State spending $10 million on 77 ‘deficient’ bridges
As bridges go, this one is pretty nondescript with only an eight-digit number for a name.
The bridge is on a lonely, unpaved country road near Viola in Sedgwick County’s far southwest corner. And as an inspector noted in a report, it’s in poor condition.
The bridge qualified to be part of a $10 million state project to help fix or replace 77 rural bridges.
The bridges selected are in 75 counties and two cities, Kansas Department of Transportation said this week in announcing the project.
To be eligible for the state’s funding, a bridge had to be rated as deficient – or unable to carry today’s legal loads. Some of the reasons for that could be an obsolete design or structural deterioration, according to KDOT.
The county’s bridge, which is posted to handle a 15-ton load, had no trouble meeting the deterioration factor.
On a federal scoring scale that goes up to 100 for top condition, the bridge has a rating of 47.5, Public Works Deputy Director Jim Weber said.
The structure was built in the 1930s with a series of small, concrete box culverts so the road could cross a tributary that feeds into the Ninnescah River, he added.
But the boxes have been shifting. Debris collecting upstream can cause a washout on the road that’s only 19 feet wide, Weber said.
To qualify for the funding, a bridge also had to have a daily vehicle count of less than 100 and have a length of 20 to 50 feet.
No problem for Sedgwick County’s bridge, which is on 103rd Street South, just east of 311th Street West. Farm traffic is about all it sees.
“These bridges might have low traffic numbers,” KDOT Secretary Mike King said in a statement, “but they are important to the farmers that use them to get their equipment to fields and crops to market.”
Of the nearly 25,000 bridges in the state, 2,390 are considered structurally deficient as of a 2012 federal report, the most recent information available, KDOT said.
Local governments own nearly 20,000 of the bridges in the state, KDOT said, and 2,313 of those are rated structurally deficient.
While guidelines for the project call for the state to pay for 90 percent of the cost, state money will pay only 30 percent of the cost to replace the bridge near Viola.

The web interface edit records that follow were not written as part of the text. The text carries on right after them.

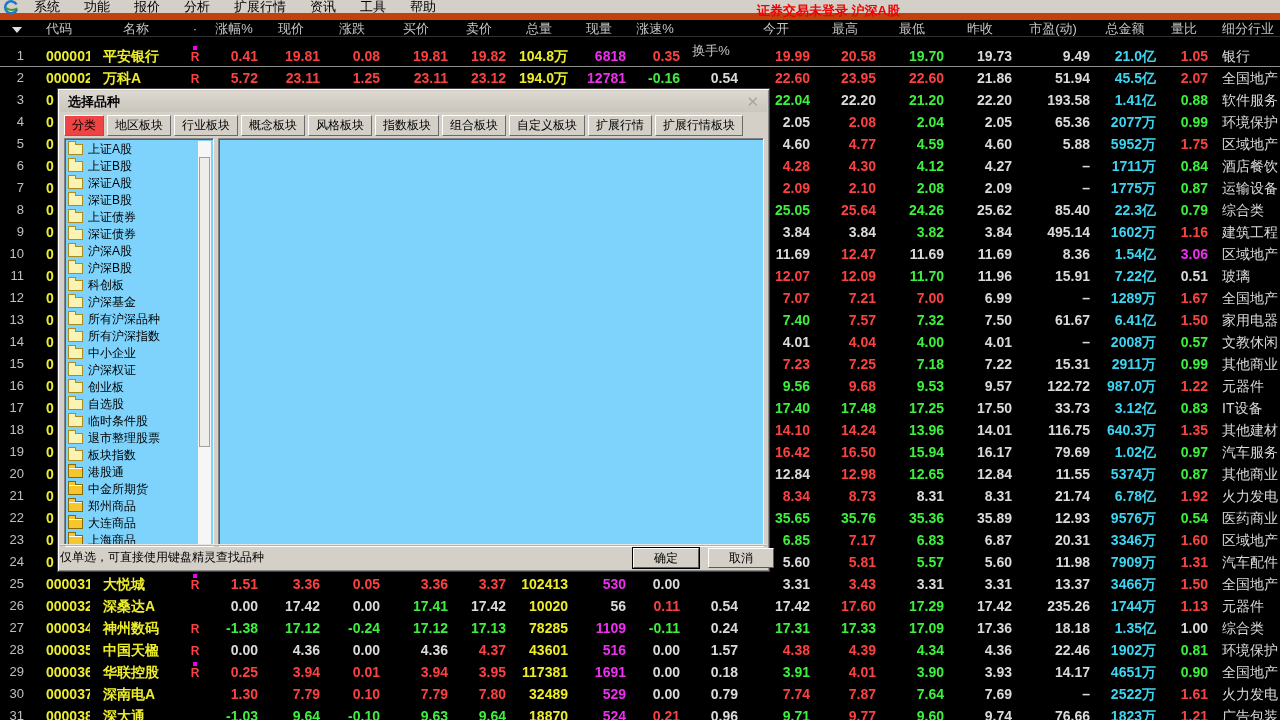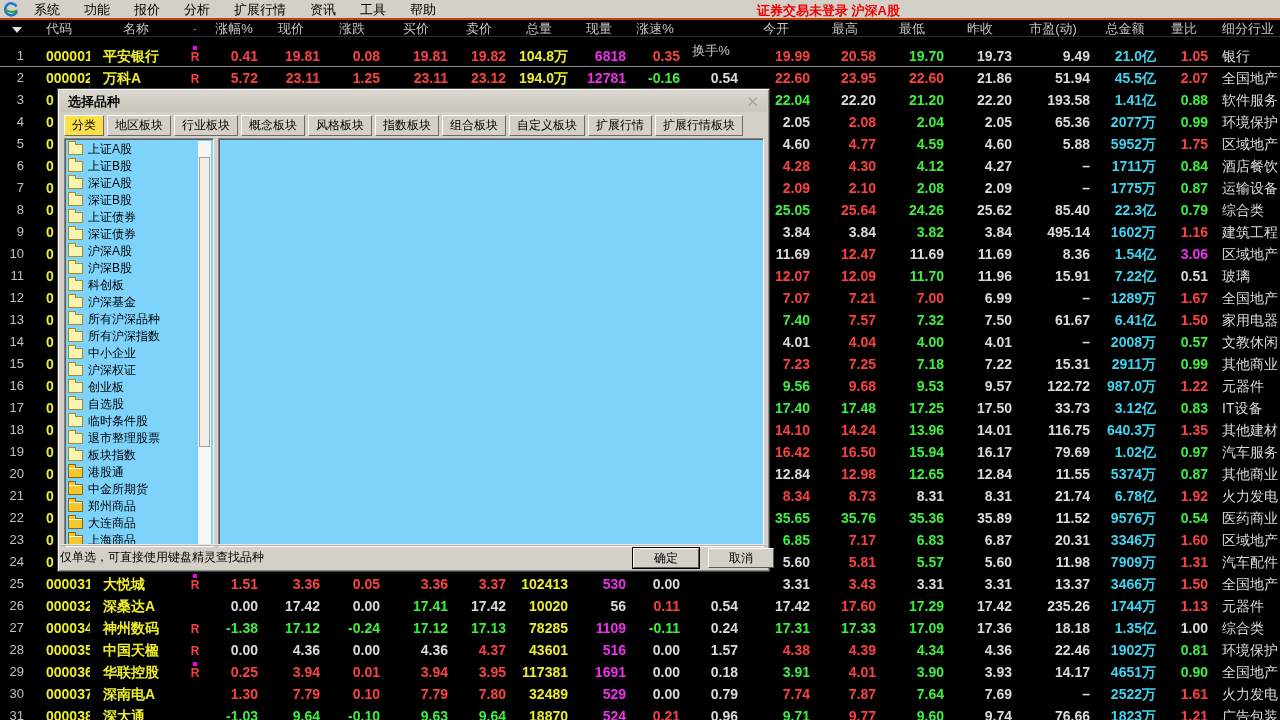--- a/index.html
+++ b/index.html
@@ -8,7 +8,7 @@
     font-family:"Liberation Sans","DejaVu Sans",sans-serif;}
   
   #menubar{position:absolute;left:0;top:0;width:1280px;height:20px;background:#d4d0c8;
-    display:flex;align-items:center;border-bottom:2px solid #c2410c;}
+    display:flex;align-items:center;border-bottom:7px solid #c2410c;}
   #logo{width:22px;height:18px;display:flex;align-items:center;justify-content:center;}
   .menu-item{font-size:13px;color:#000;padding:0 12px;line-height:19px;cursor:default;}
   #status{position:absolute;left:757px;top:2px;font-size:13px;font-weight:600;color:#f00000;}

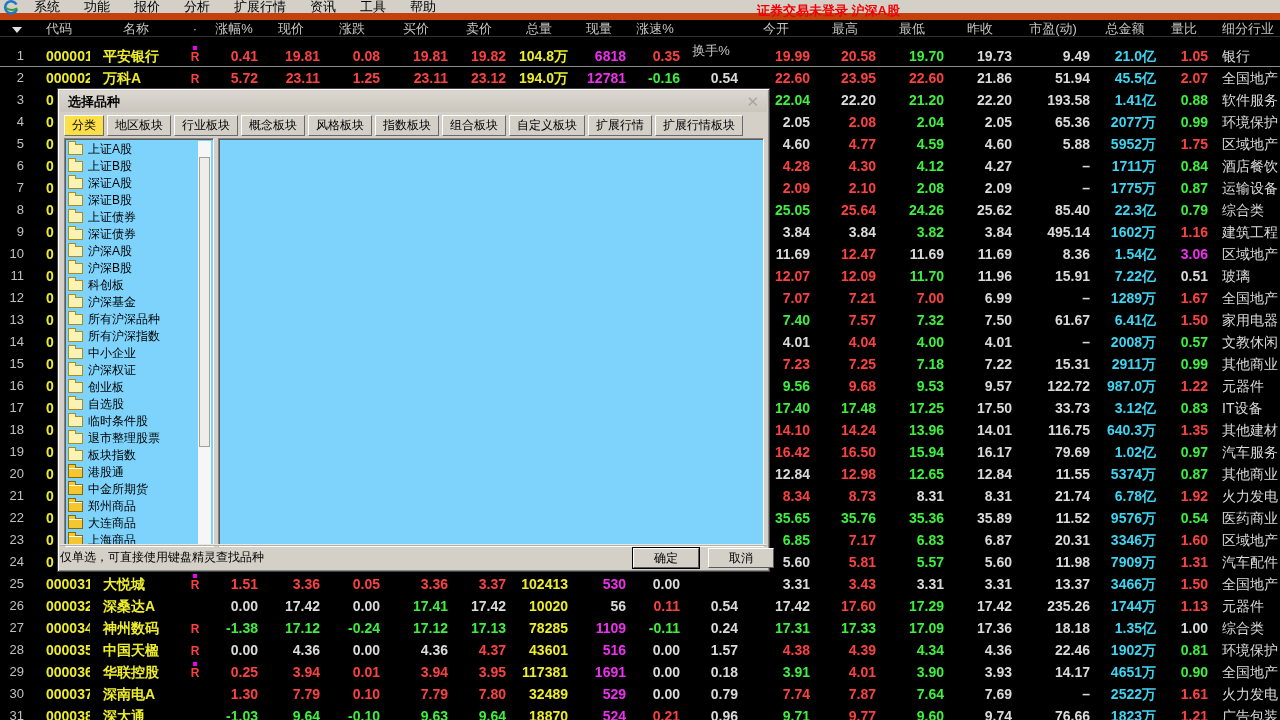--- a/index.html
+++ b/index.html
@@ -49,7 +49,7 @@
   #dlg-tabs{position:absolute;left:6px;top:26px;height:21px;display:flex;}
   .tab{height:21px;line-height:19px;padding:0 7px;margin-right:3px;background:#d4d0c8;
     border:1px solid;border-color:#ffffff #6a6a6a #6a6a6a #ffffff;font-size:12px;cursor:default;}
-  .tab.active{background:#fde047;}
+  .tab.active{background:#ef4444;}
   .sunken{background:#7dd3fc;border:1px solid;border-color:#828282 #ffffff #ffffff #828282;
     box-shadow:inset 1px 1px 0 #5a5a5a;}
   #tree{position:absolute;left:6px;top:49px;width:150px;height:409px;overflow:hidden;}

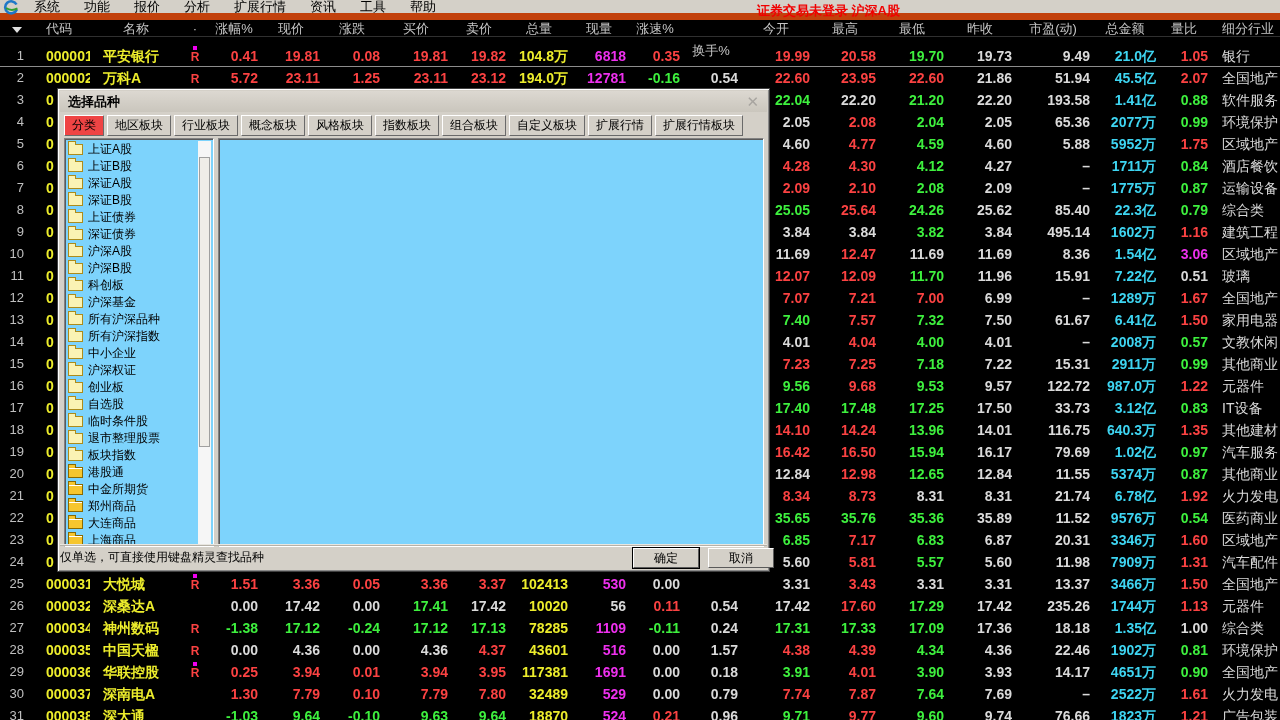--- a/index.html
+++ b/index.html
@@ -613,7 +613,7 @@
         <div class="cell w14 cg">35.76</div>
         <div class="cell w15 cg">35.36</div>
         <div class="cell w16 cw">35.89</div>
-        <div class="cell w17 cw">11.52</div>
+        <div class="cell w17 cw">12.93</div>
         <div class="cell w18 cc">9576万</div>
         <div class="cell w19 cg">0.54</div>
         <div class="cell w20 cw">医药商业</div>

That’s because the project capped state funds $120,000 per bridge, or $160,000 if two bridges were being done by the county or city.
But some of the qualified bridges – including Sedgwick County’s – cost more than the state was allowing.
Replacing Sedgwick County’s bridge will cost $400,000, so the county will pick up the tab for the remaining $280,000.
“We didn’t have that many that qualified,” Public Works Director David Spears said, “so we picked one. At least we’re getting something out it.”
The bridge is expected to be replaced in 2016.